What the task asks - Of the entries below, restate word for word only the section that runs from the line with "(608, 1464) none" to the line with "(237, 1660) none", counting both ends.

Material provided -
-----

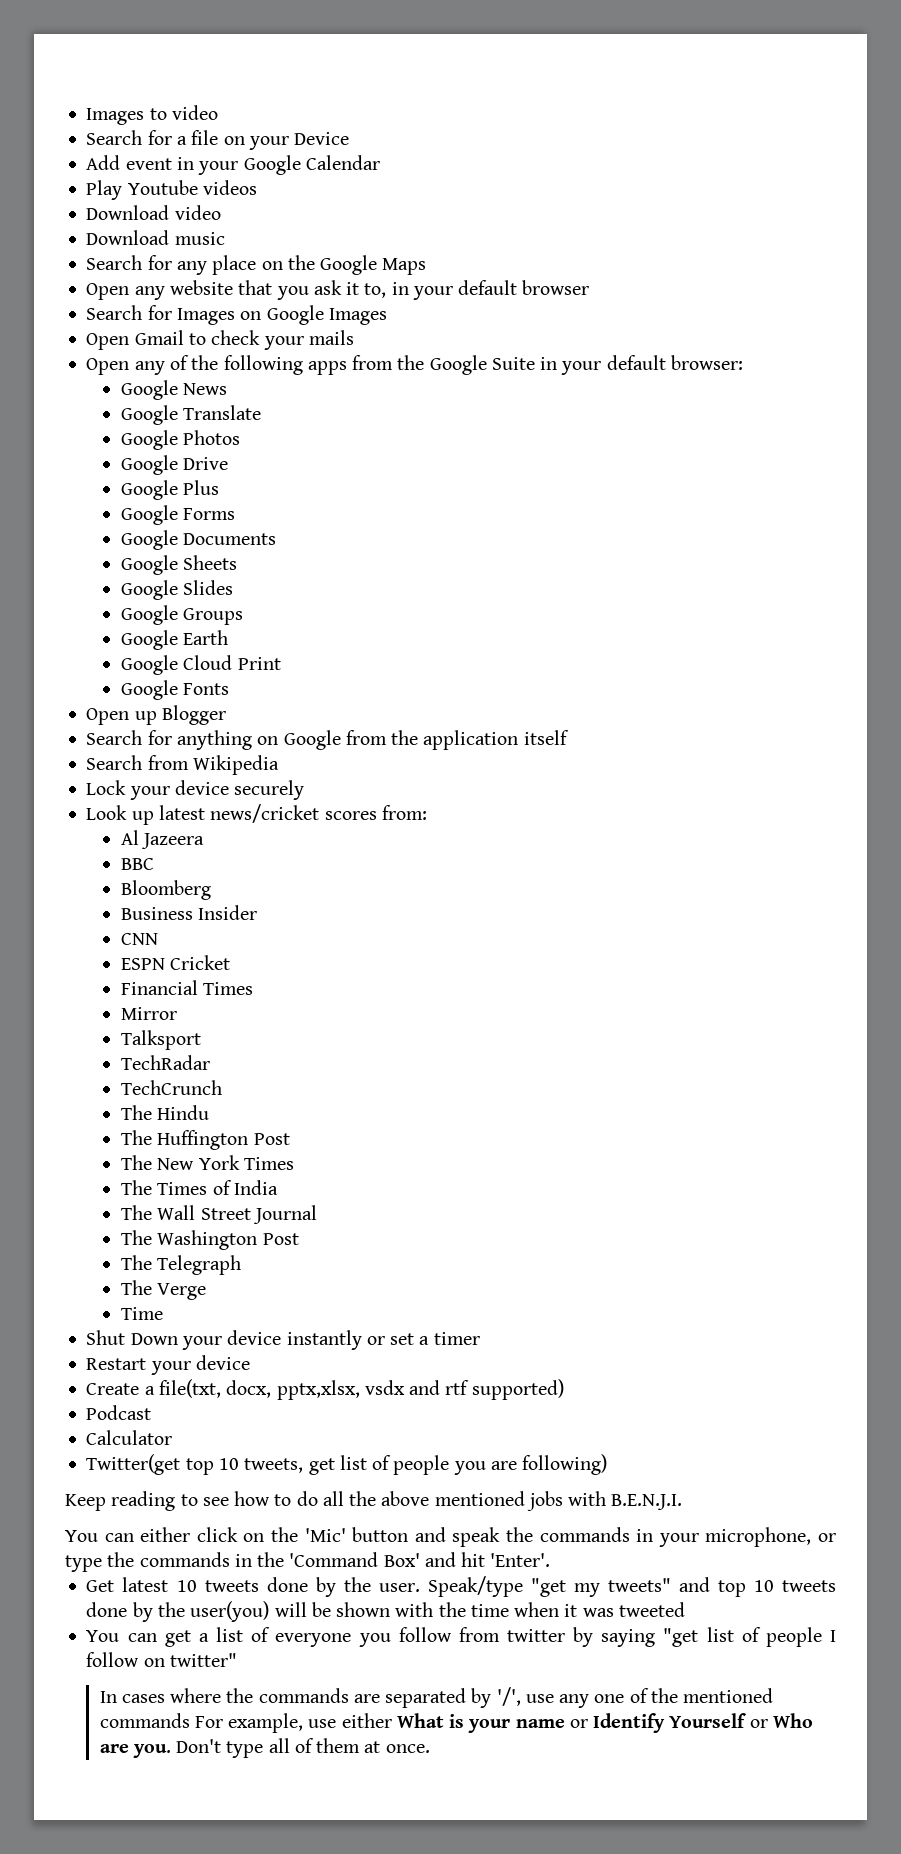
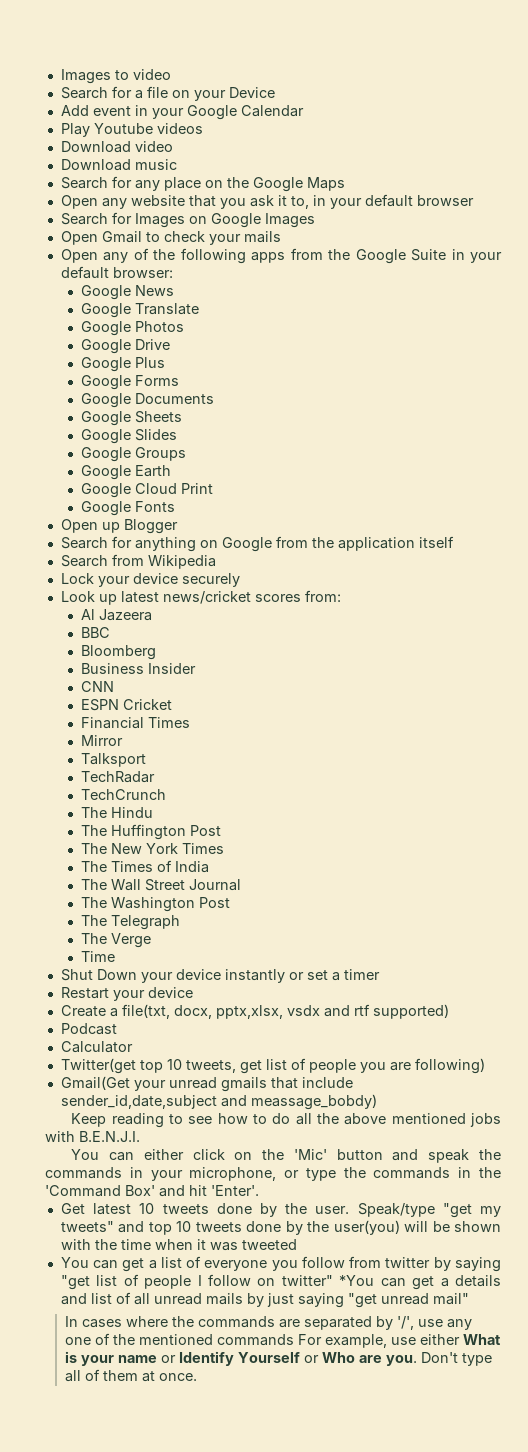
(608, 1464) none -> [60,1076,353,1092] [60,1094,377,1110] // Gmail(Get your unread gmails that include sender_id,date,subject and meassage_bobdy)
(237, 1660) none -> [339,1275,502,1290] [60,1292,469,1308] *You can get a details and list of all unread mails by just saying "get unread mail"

-----

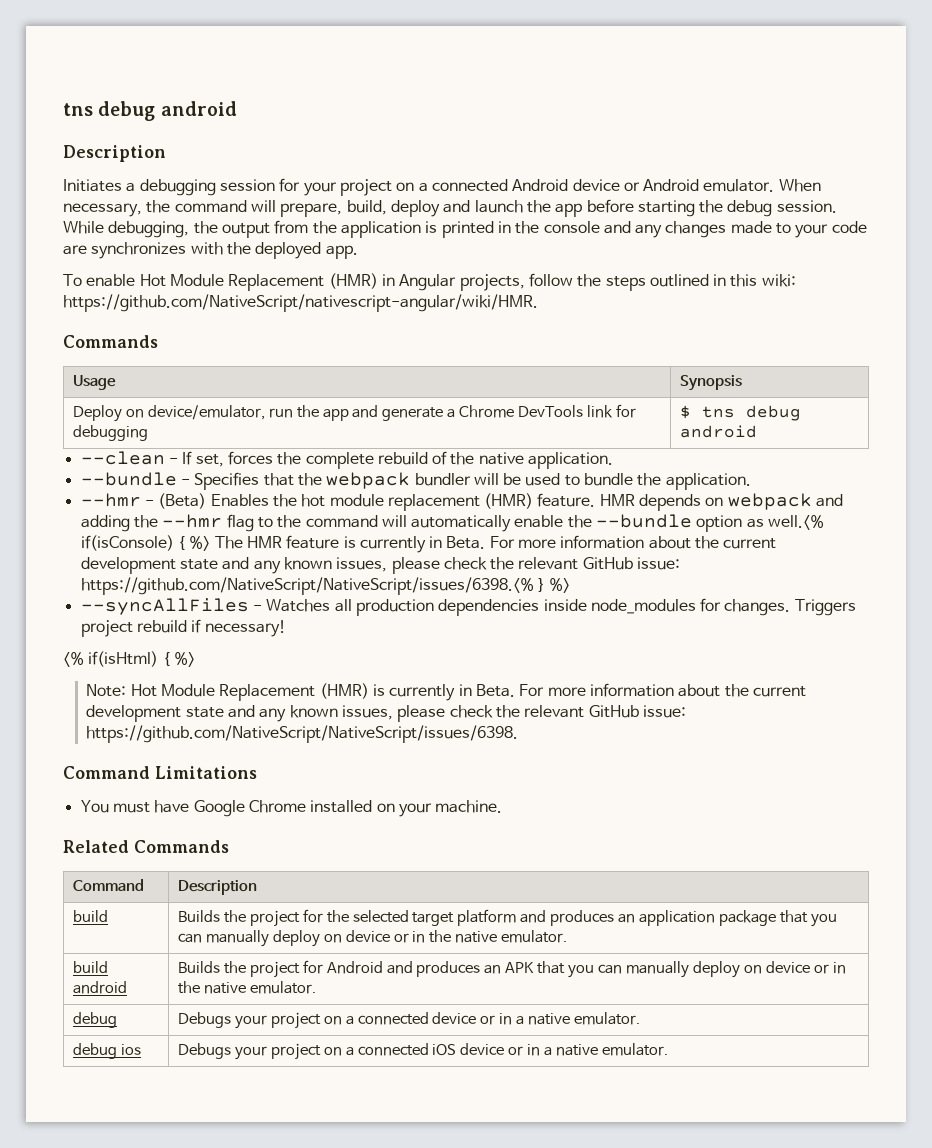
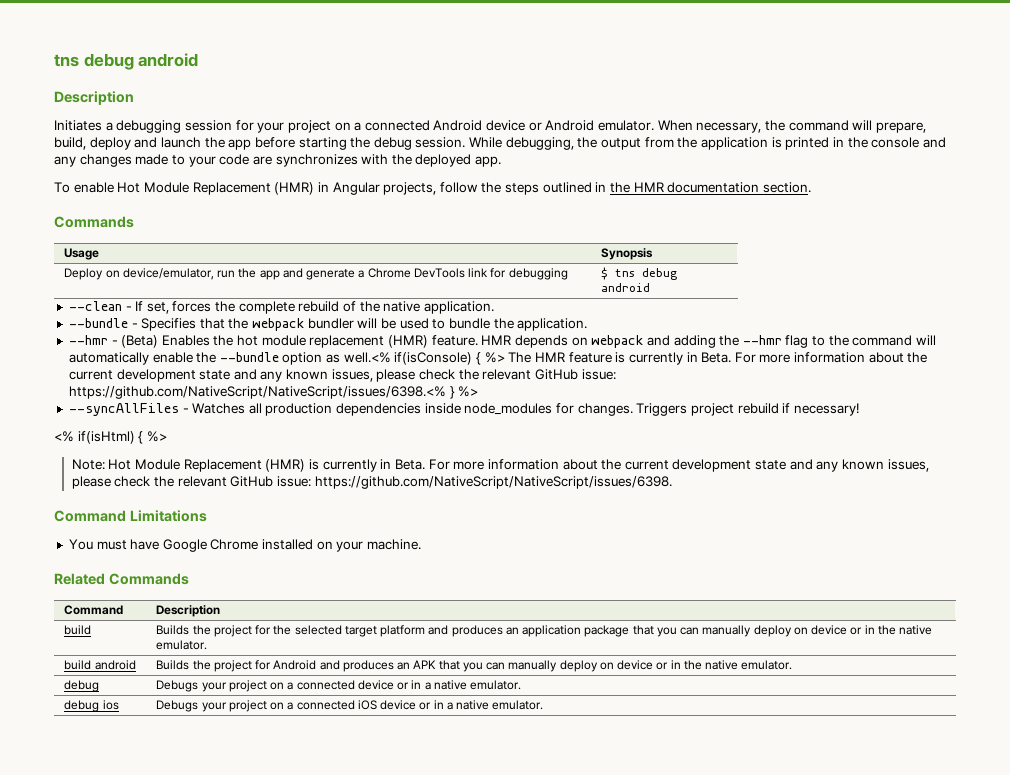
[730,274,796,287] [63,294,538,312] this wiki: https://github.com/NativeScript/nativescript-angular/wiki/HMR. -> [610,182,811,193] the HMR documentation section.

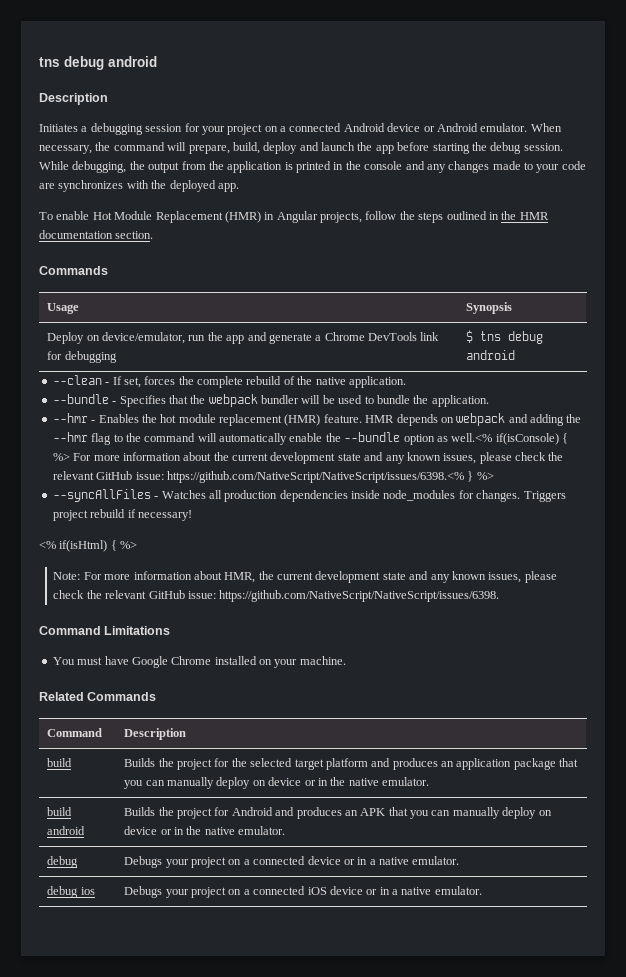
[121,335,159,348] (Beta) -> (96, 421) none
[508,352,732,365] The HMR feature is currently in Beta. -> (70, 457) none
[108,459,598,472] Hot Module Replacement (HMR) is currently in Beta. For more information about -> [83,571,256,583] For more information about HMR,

-----

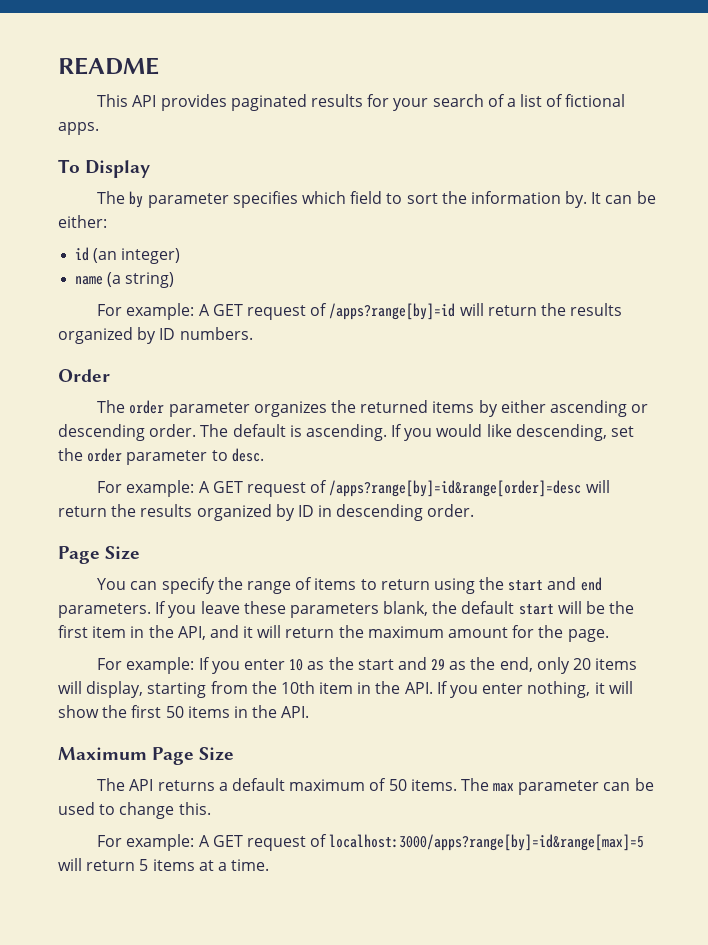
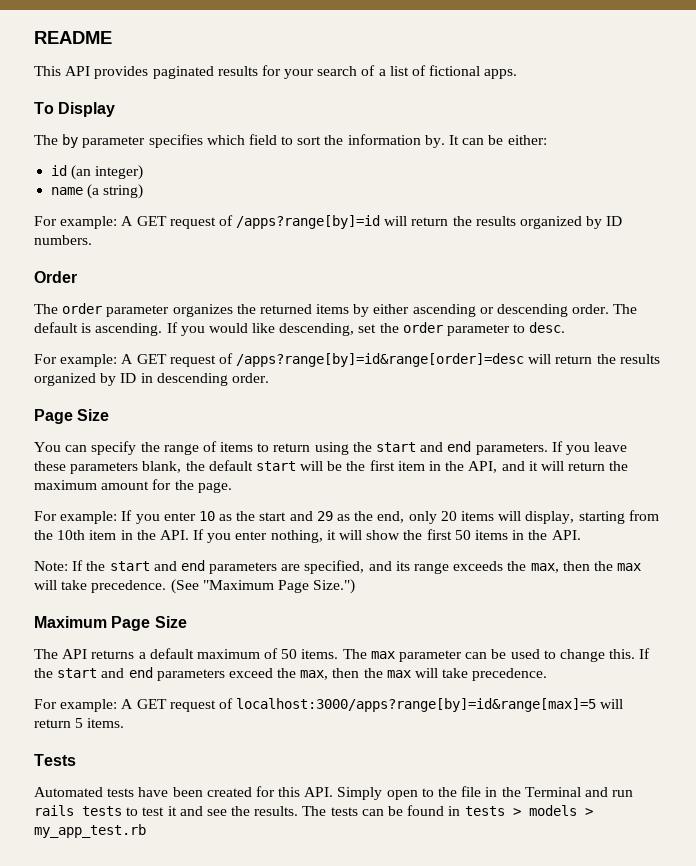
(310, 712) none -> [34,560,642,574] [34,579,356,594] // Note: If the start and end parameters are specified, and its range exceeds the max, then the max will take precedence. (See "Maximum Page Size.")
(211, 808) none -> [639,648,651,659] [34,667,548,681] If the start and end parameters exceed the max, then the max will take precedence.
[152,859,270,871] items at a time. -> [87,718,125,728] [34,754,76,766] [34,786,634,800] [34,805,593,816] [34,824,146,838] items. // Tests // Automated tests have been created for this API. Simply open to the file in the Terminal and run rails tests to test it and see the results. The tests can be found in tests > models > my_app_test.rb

-----

Task solution -
(608, 1464) none -> [60,1076,353,1092] [60,1094,377,1110] // Gmail(Get your unread gmails that include sender_id,date,subject and meassage_bobdy)
(237, 1660) none -> [339,1275,502,1290] [60,1292,469,1308] *You can get a details and list of all unread mails by just saying "get unread mail"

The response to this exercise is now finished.